What is being asked -
Would you print out all of the data exactly and keep the pictures out of it?

Material for this exercise -
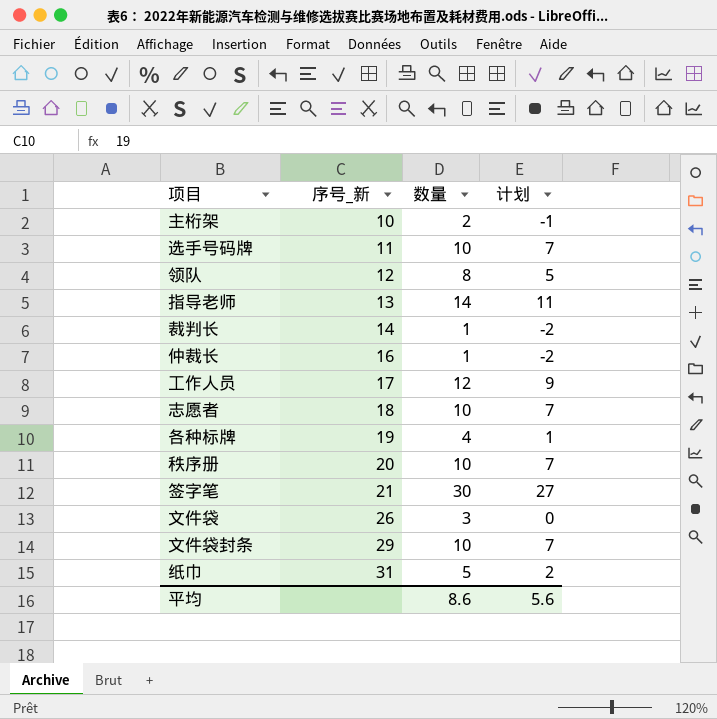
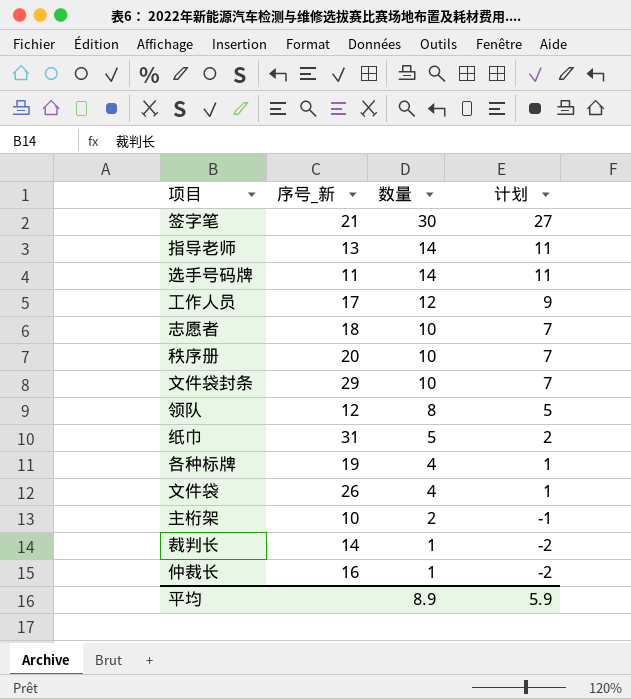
row order: 序号_新 ascending -> 数量 descending
选手号码牌 | 数量: 10 -> 14
选手号码牌 | 计划: 7 -> 11
文件袋 | 数量: 3 -> 4
文件袋 | 计划: 0 -> 1
平均 | 数量: 8.6 -> 8.9
平均 | 计划: 5.6 -> 5.9

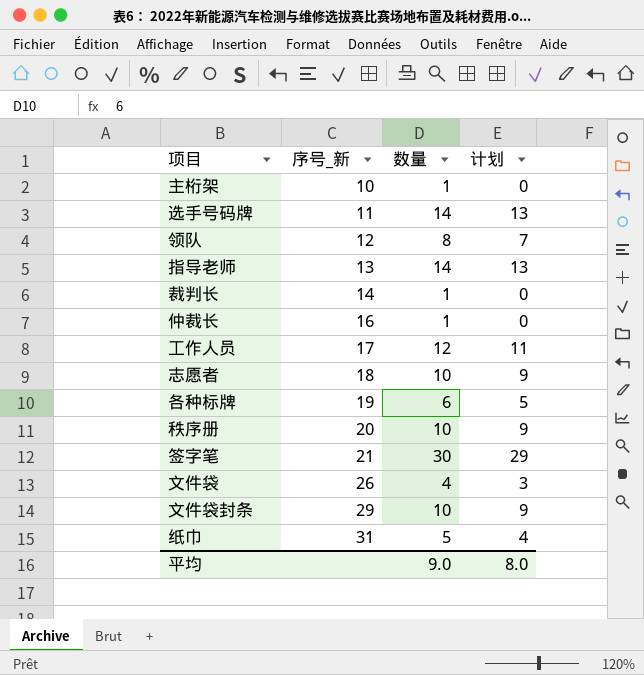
row order: 数量 descending -> 序号_新 ascending
column 计划 | formula: [数量] - 3 -> [数量] - 1
主桁架 | 数量: 2 -> 1
各种标牌 | 数量: 4 -> 6
平均 | 数量: 8.9 -> 9.0
平均 | 计划: 5.9 -> 8.0

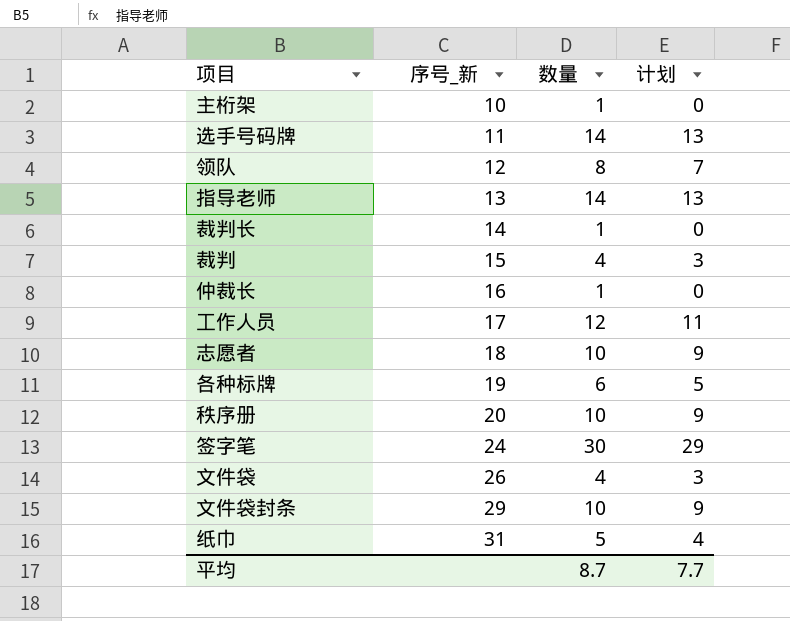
row 裁判: none -> 15 | 4 | 3
签字笔 | 序号_新: 21 -> 24
平均 | 数量: 9.0 -> 8.7
平均 | 计划: 8.0 -> 7.7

Output for this task -
row order: 序号_新 ascending -> 数量 descending
选手号码牌 | 数量: 10 -> 14
选手号码牌 | 计划: 7 -> 11
文件袋 | 数量: 3 -> 4
文件袋 | 计划: 0 -> 1
平均 | 数量: 8.6 -> 8.9
平均 | 计划: 5.6 -> 5.9

row order: 数量 descending -> 序号_新 ascending
column 计划 | formula: [数量] - 3 -> [数量] - 1
主桁架 | 数量: 2 -> 1
各种标牌 | 数量: 4 -> 6
平均 | 数量: 8.9 -> 9.0
平均 | 计划: 5.9 -> 8.0

row 裁判: none -> 15 | 4 | 3
签字笔 | 序号_新: 21 -> 24
平均 | 数量: 9.0 -> 8.7
平均 | 计划: 8.0 -> 7.7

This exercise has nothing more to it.